[[ DATASET RECORDS, beginning ]]

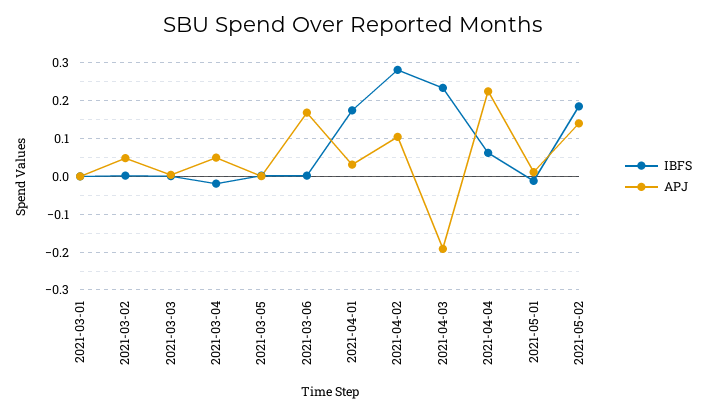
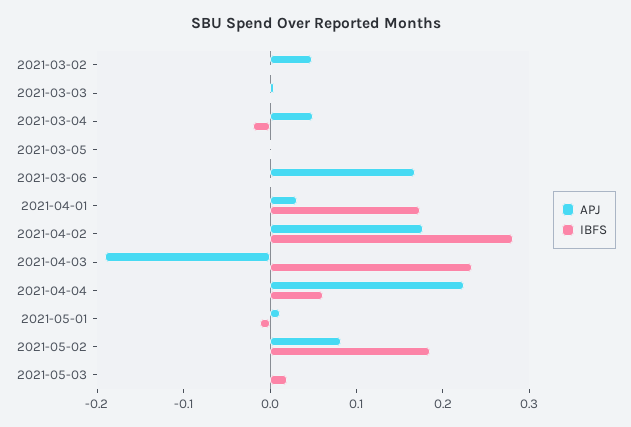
IBFS, 2021-03-01: 0 -> none
APJ, 2021-03-01: 0 -> none
APJ, 2021-04-02: 0.1 -> 0.18
APJ, 2021-05-02: 0.14 -> 0.08
APJ, 2021-05-03: none -> 0
IBFS, 2021-05-03: none -> 0.02

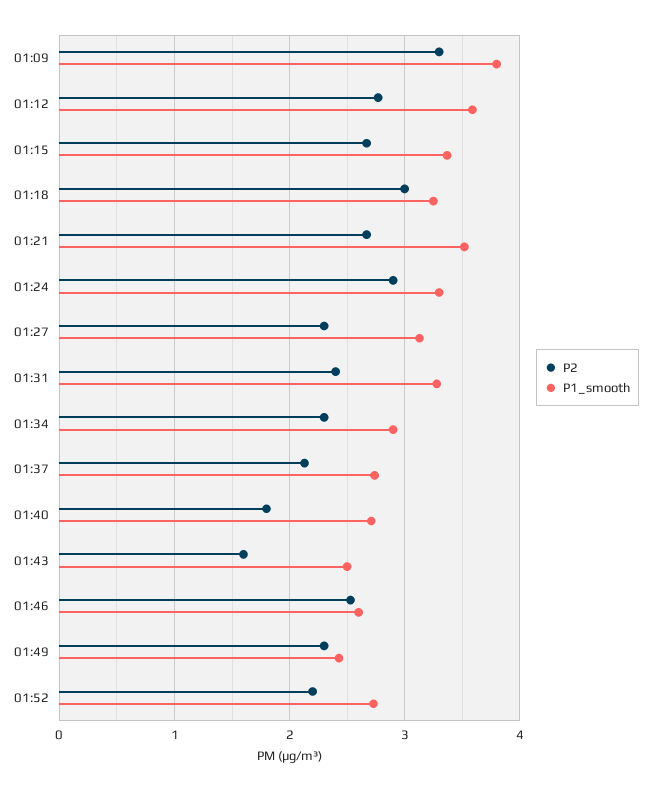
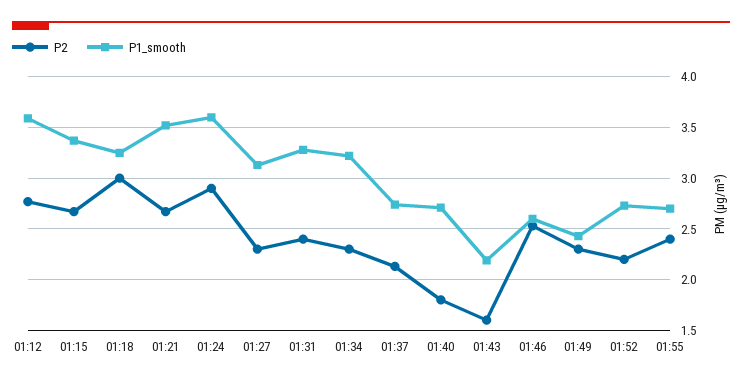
P2, 01:09: 3.3 -> none
P1_smooth, 01:09: 3.8 -> none
P1_smooth, 01:24: 3.3 -> 3.6
P1_smooth, 01:34: 2.9 -> 3.2
P1_smooth, 01:43: 2.5 -> 2.2
P2, 01:55: none -> 2.4
P1_smooth, 01:55: none -> 2.7

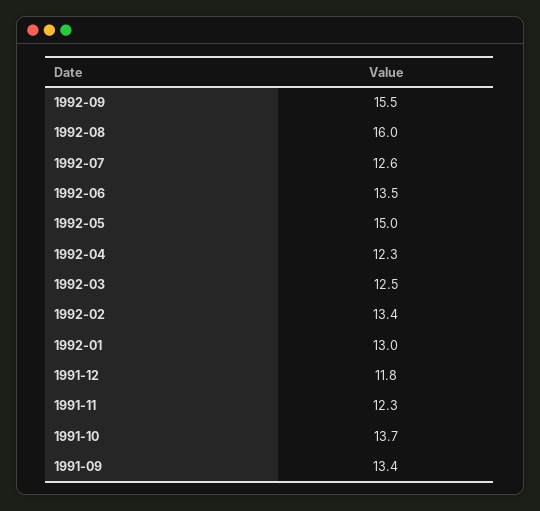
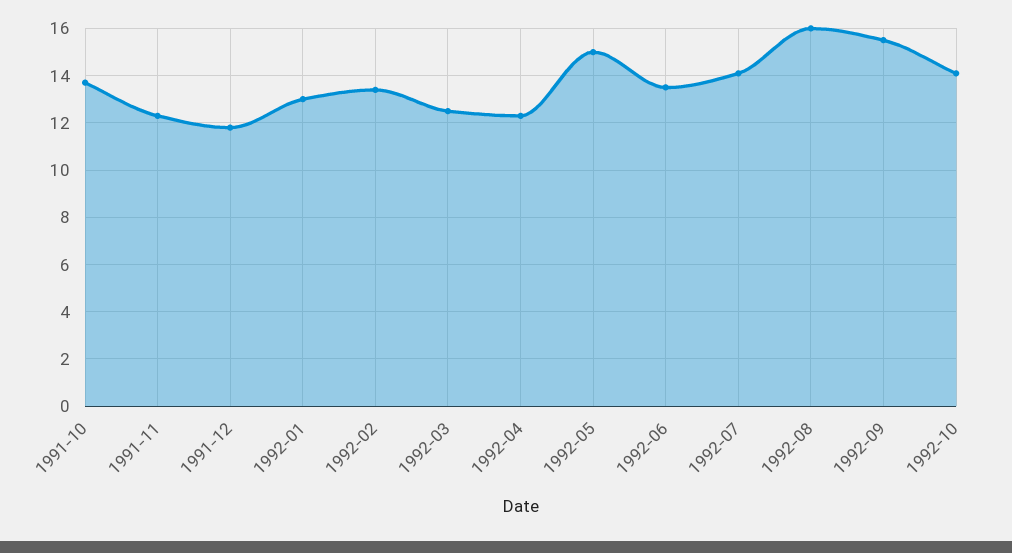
1992-07: 12.6 -> 14
1991-09: 13.4 -> none
1992-10: none -> 14

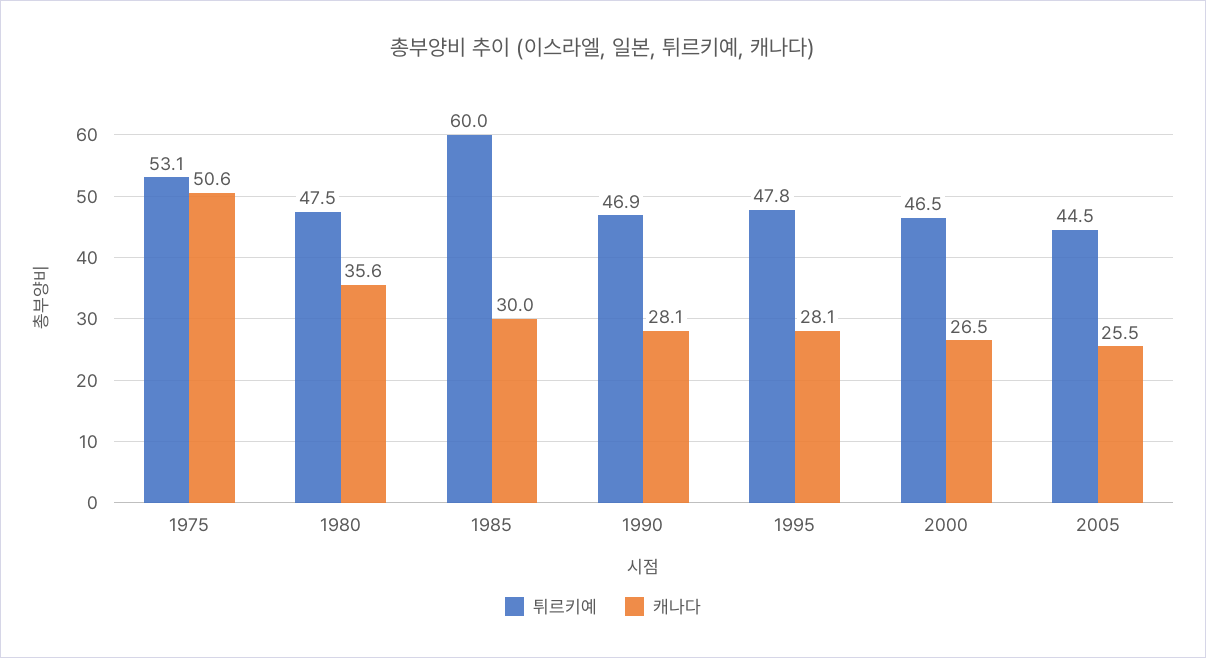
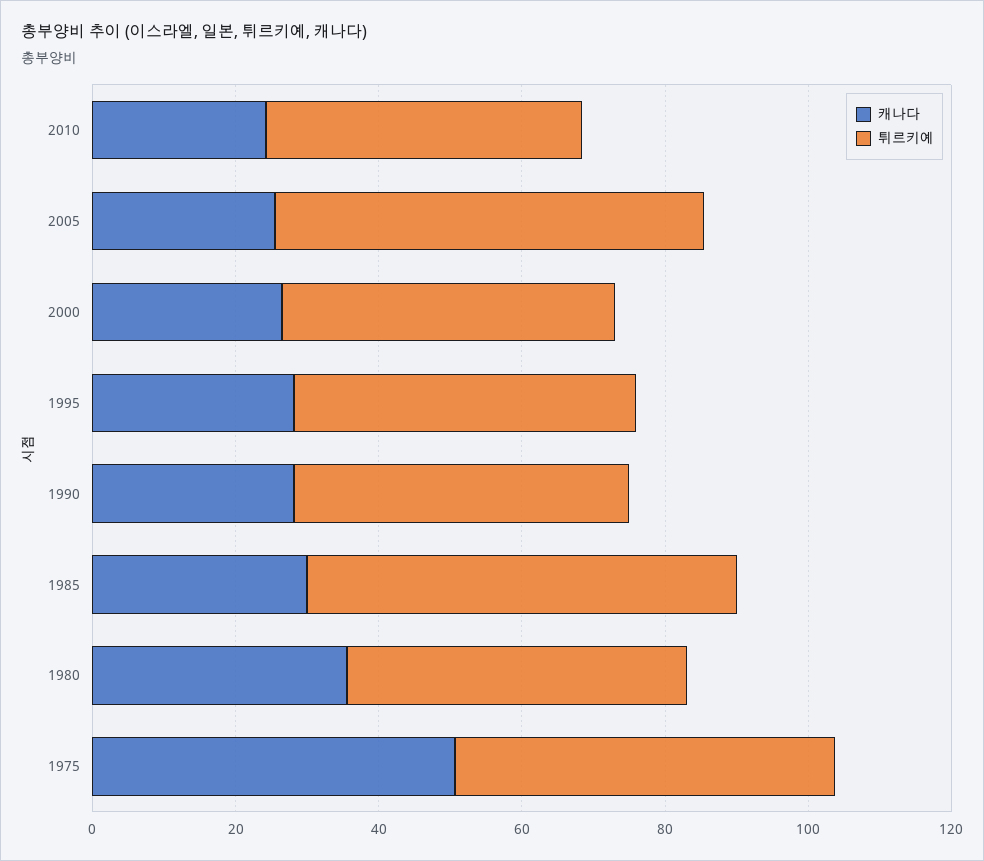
튀르키예, 2005: 44.5 -> 60
캐나다, 2010: none -> 25
튀르키예, 2010: none -> 45

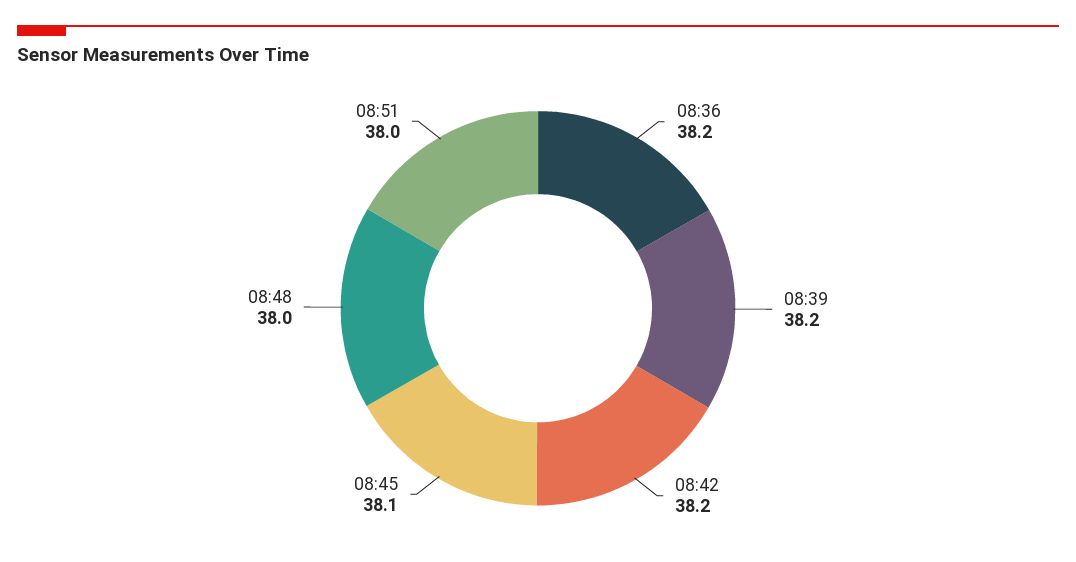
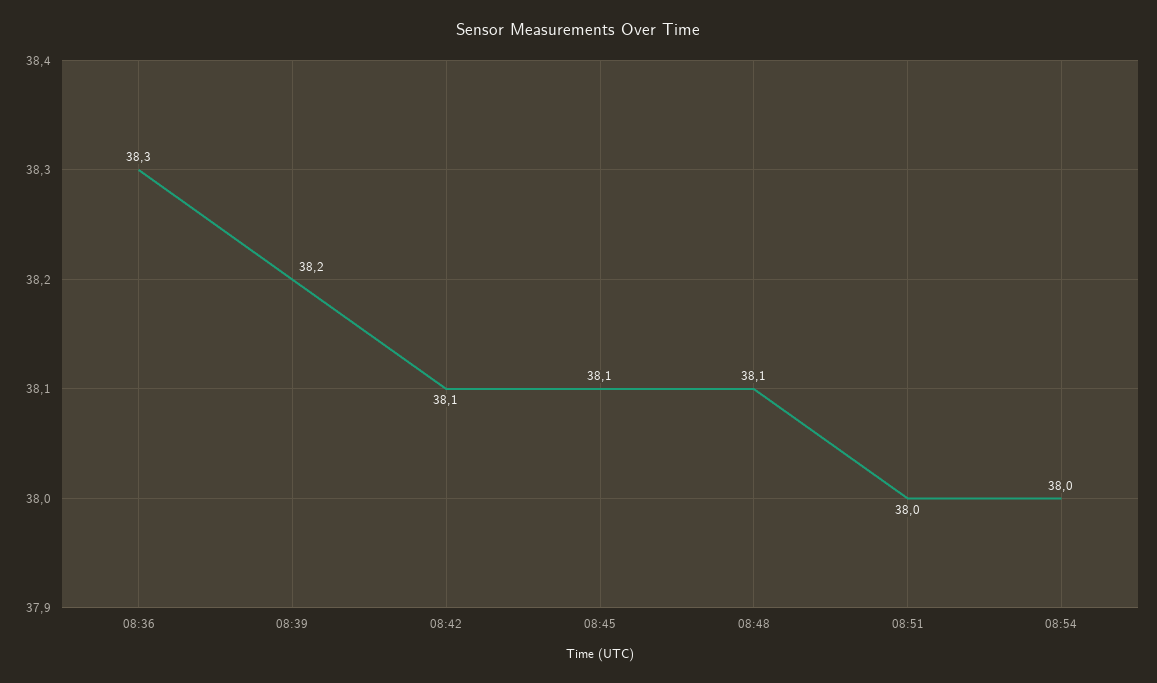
08:36: 38.2 -> 38.3
08:42: 38.2 -> 38.1
08:48: 38 -> 38.1
08:54: none -> 38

[[ DATASET RECORDS, end ]]

### WORK TO BE COMPLETED:
Your answer must consist of the entries, unchanged, with no pictures in it.

### ANSWER:
IBFS, 2021-03-01: 0 -> none
APJ, 2021-03-01: 0 -> none
APJ, 2021-04-02: 0.1 -> 0.18
APJ, 2021-05-02: 0.14 -> 0.08
APJ, 2021-05-03: none -> 0
IBFS, 2021-05-03: none -> 0.02

P2, 01:09: 3.3 -> none
P1_smooth, 01:09: 3.8 -> none
P1_smooth, 01:24: 3.3 -> 3.6
P1_smooth, 01:34: 2.9 -> 3.2
P1_smooth, 01:43: 2.5 -> 2.2
P2, 01:55: none -> 2.4
P1_smooth, 01:55: none -> 2.7

1992-07: 12.6 -> 14
1991-09: 13.4 -> none
1992-10: none -> 14

튀르키예, 2005: 44.5 -> 60
캐나다, 2010: none -> 25
튀르키예, 2010: none -> 45

08:36: 38.2 -> 38.3
08:42: 38.2 -> 38.1
08:48: 38 -> 38.1
08:54: none -> 38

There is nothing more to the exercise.